Since the fields here are correlated to one another, building different models for each field is not an option. Are there any specific encoding methods for vectors with high dimensions? Or is the only option to reduce the dimensionality somehow and use scalar encoders?
You have best chances with an encoding that preserves similarity. I would try fly hash encoder, which roughly is a simple random projection from a (relatively) low dimension space of floats to a (relatively) higher dimensional space of sparse bits (== SDRs)

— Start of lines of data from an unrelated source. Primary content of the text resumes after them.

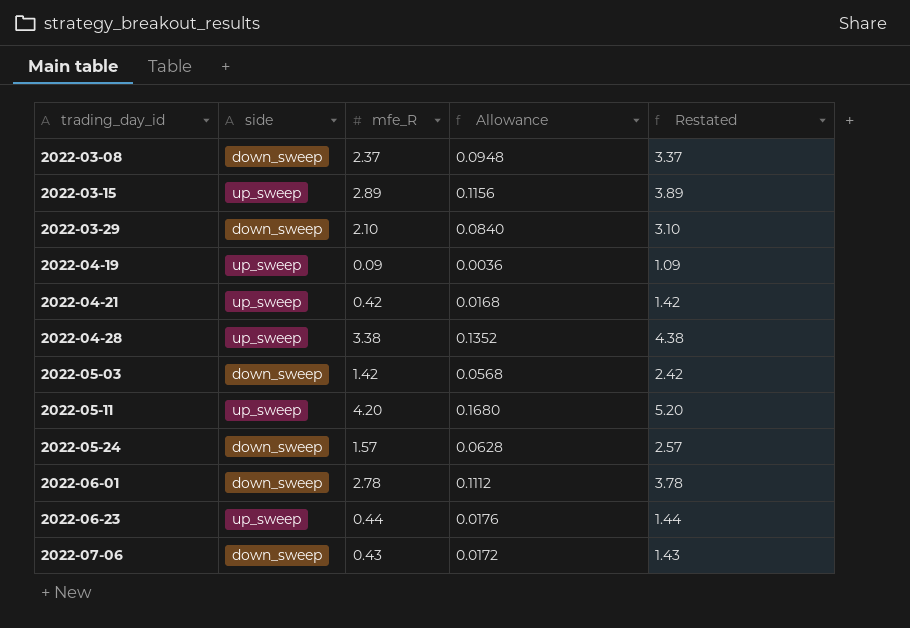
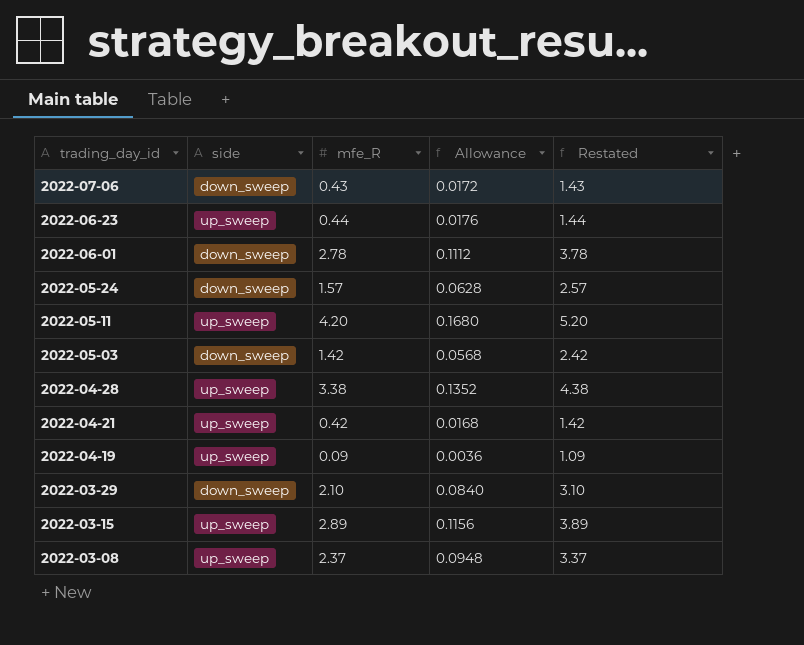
row order: trading_day_id ascending -> trading_day_id descending
2022-03-08 | side: down_sweep -> up_sweep

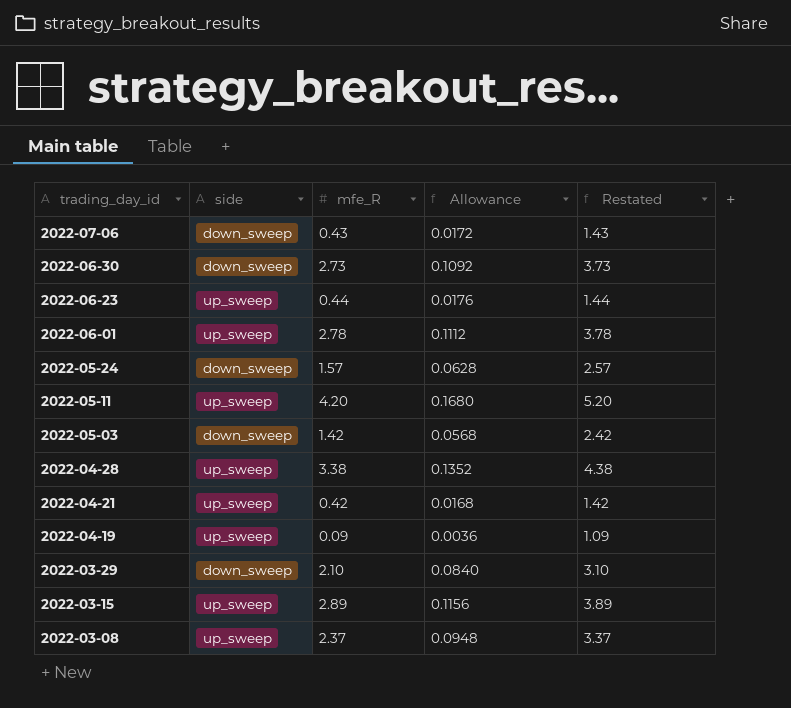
row 2022-06-30: none -> down_sweep | 2.73 | 0.1092 | 3.73
2022-06-01 | side: down_sweep -> up_sweep

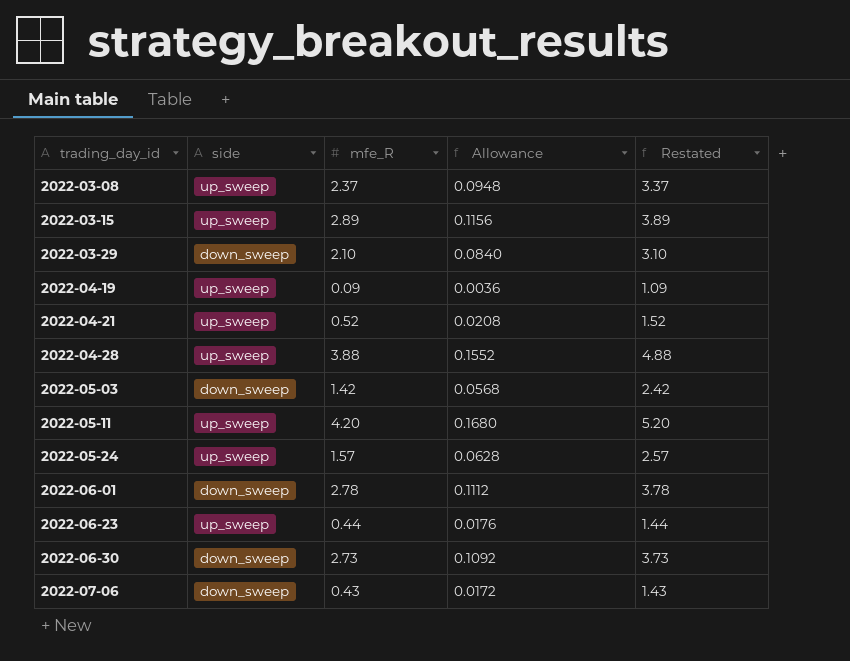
row order: trading_day_id descending -> trading_day_id ascending
2022-04-21 | mfe_R: 0.42 -> 0.52
2022-04-21 | Allowance: 0.0168 -> 0.0208
2022-04-21 | Restated: 1.42 -> 1.52
2022-04-28 | mfe_R: 3.38 -> 3.88
2022-04-28 | Allowance: 0.1352 -> 0.1552
2022-04-28 | Restated: 4.38 -> 4.88
2022-05-24 | side: down_sweep -> up_sweep
2022-06-01 | side: up_sweep -> down_sweep

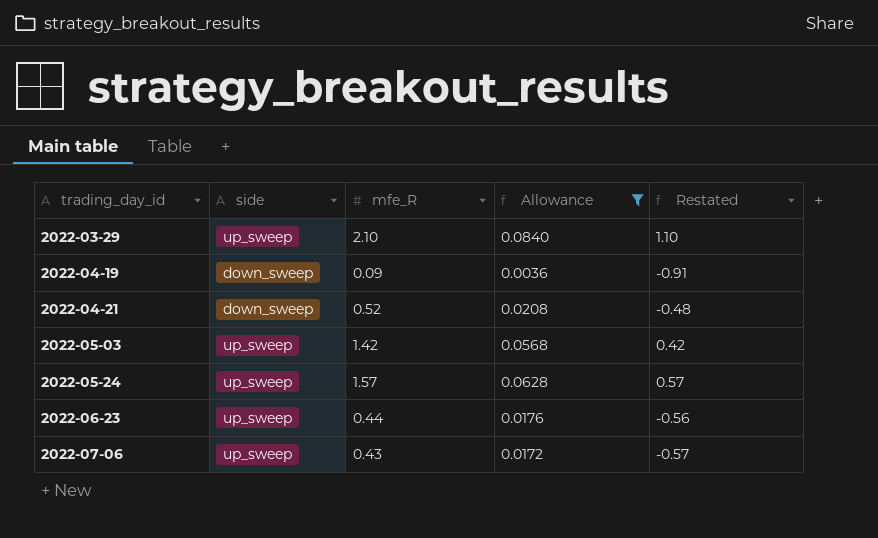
filter: none -> Allowance <= 0.0840
column Restated | formula: [mfe_R] + 1 -> [mfe_R] - 1
2022-03-29 | side: down_sweep -> up_sweep
2022-04-19 | side: up_sweep -> down_sweep
2022-04-21 | side: up_sweep -> down_sweep
2022-05-03 | side: down_sweep -> up_sweep
2022-07-06 | side: down_sweep -> up_sweep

My attempt at implementing a simple one was quite satisfying on MNIST, if you want to try it on your data too, I can help explaining what it actually does, if the source seems too cryptic.

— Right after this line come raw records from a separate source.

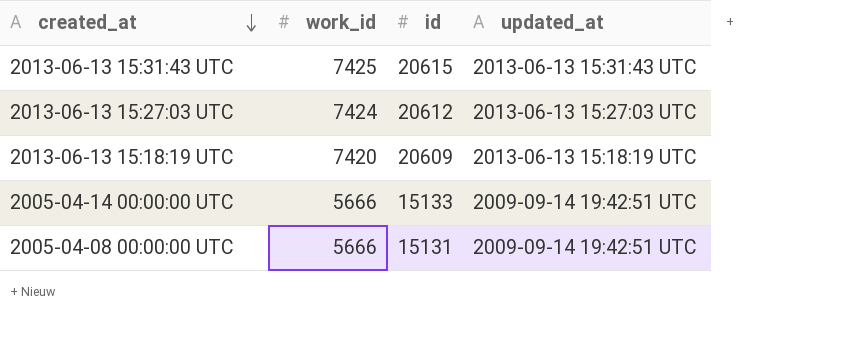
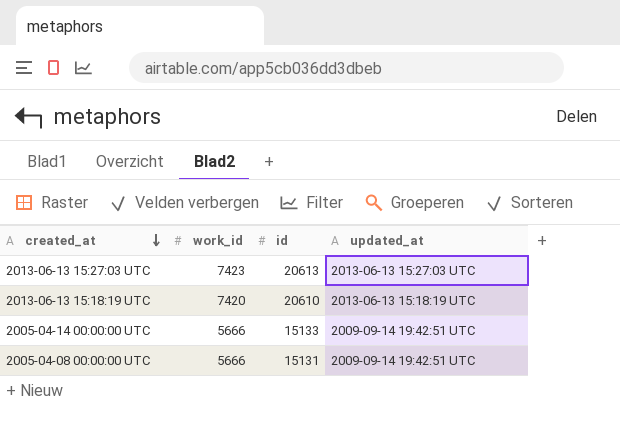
row 2013-06-13 15:31:43 UTC: 7425 | 20615 | 2013-06-13 15:31:43 UTC -> none
2013-06-13 15:27:03 UTC | work_id: 7424 -> 7423
2013-06-13 15:27:03 UTC | id: 20612 -> 20613
2013-06-13 15:18:19 UTC | id: 20609 -> 20610

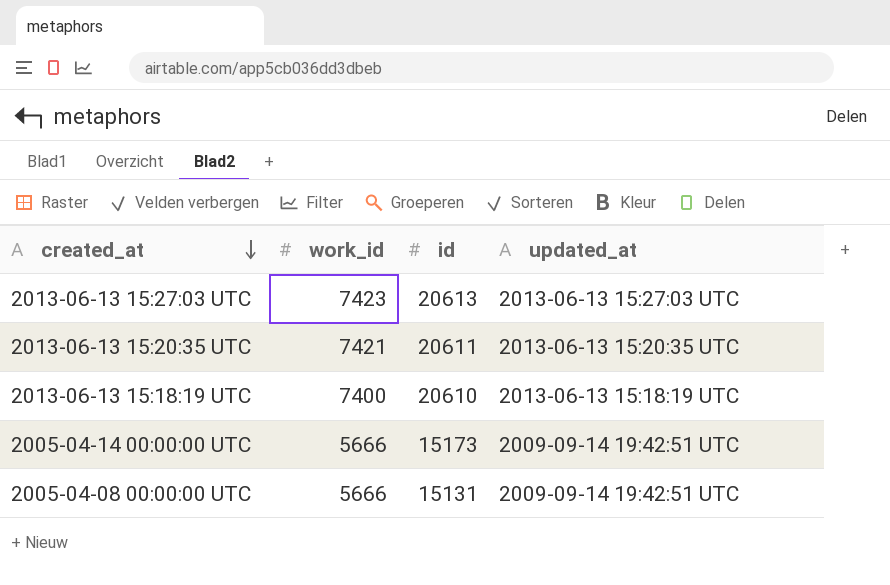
row 2013-06-13 15:20:35 UTC: none -> 7421 | 20611 | 2013-06-13 15:20:35 UTC
2013-06-13 15:18:19 UTC | work_id: 7420 -> 7400
2005-04-14 00:00:00 UTC | id: 15133 -> 15173

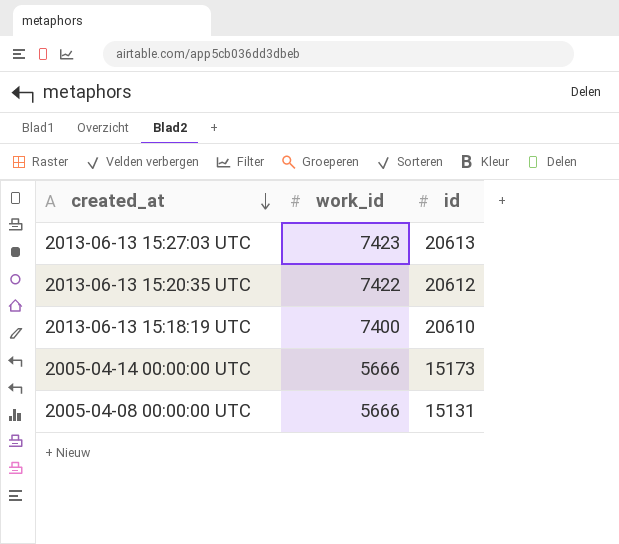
column updated_at | position: 4 -> none
2013-06-13 15:20:35 UTC | work_id: 7421 -> 7422
2013-06-13 15:20:35 UTC | id: 20611 -> 20612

I assume each 32 float vector corresponds to a single log line.
What is important is to have the time of each event occurrence encoded within the vector itself, preferably with words each catching a different “aspect” within time - year, month, day of week, day of month, hour, minute, seconds.
That would be more “insightful” than representing time as a float e.g.
[1552622.974721] smpboot: Booting Node 0 Processor 3 APIC 0x3
[1552622.975300] CPU3 is up
[1552622.976639] ACPI: Waking up from system sleep state S3
[1552622.998637] sd 1:0:0:0: [sda] Starting disk
[1552623.200812] OOM killer enabled.
[1552623.200813] Restarting tasks … done.
[1552623.205668] video LNXVIDEO:00: Restoring backlight state
[1552623.205676] PM: suspend exit
[1552623.375128] e1000e 0000:00:19.0 enp0s25: NIC Link is Down
[1552623.436960] ata2.00: ACPI cmd ef/10:06:00:00:00:00 (SET FEATURES) succeeded
[1552623.436966] ata2.00: ACPI cmd b1/c1:00:00:00:00:00 (DEVICE CONFIGURATION OVERLAY) filtered out
[1552623.436968] ata2.00: ACPI cmd f5/00:00:00:00:00:00 (SECURITY FREEZE LOCK) filtered out
[1552626.354200] e1000e 0000:00:19.0 enp0s25: NIC Link is Up 1000 Mbps Full Duplex, Flow Control: Rx/Tx
[1552626.354257] IPv6: ADDRCONF(NETDEV_CHANGE): enp0s25: link becomes ready
Thank you so much for your detailed write-up. I am currently reading through the article and I believe the fly hash encoder is exactly what I am looking for.
Thank you again for sharing your implementation as well. I will try to post the results once I finish my project.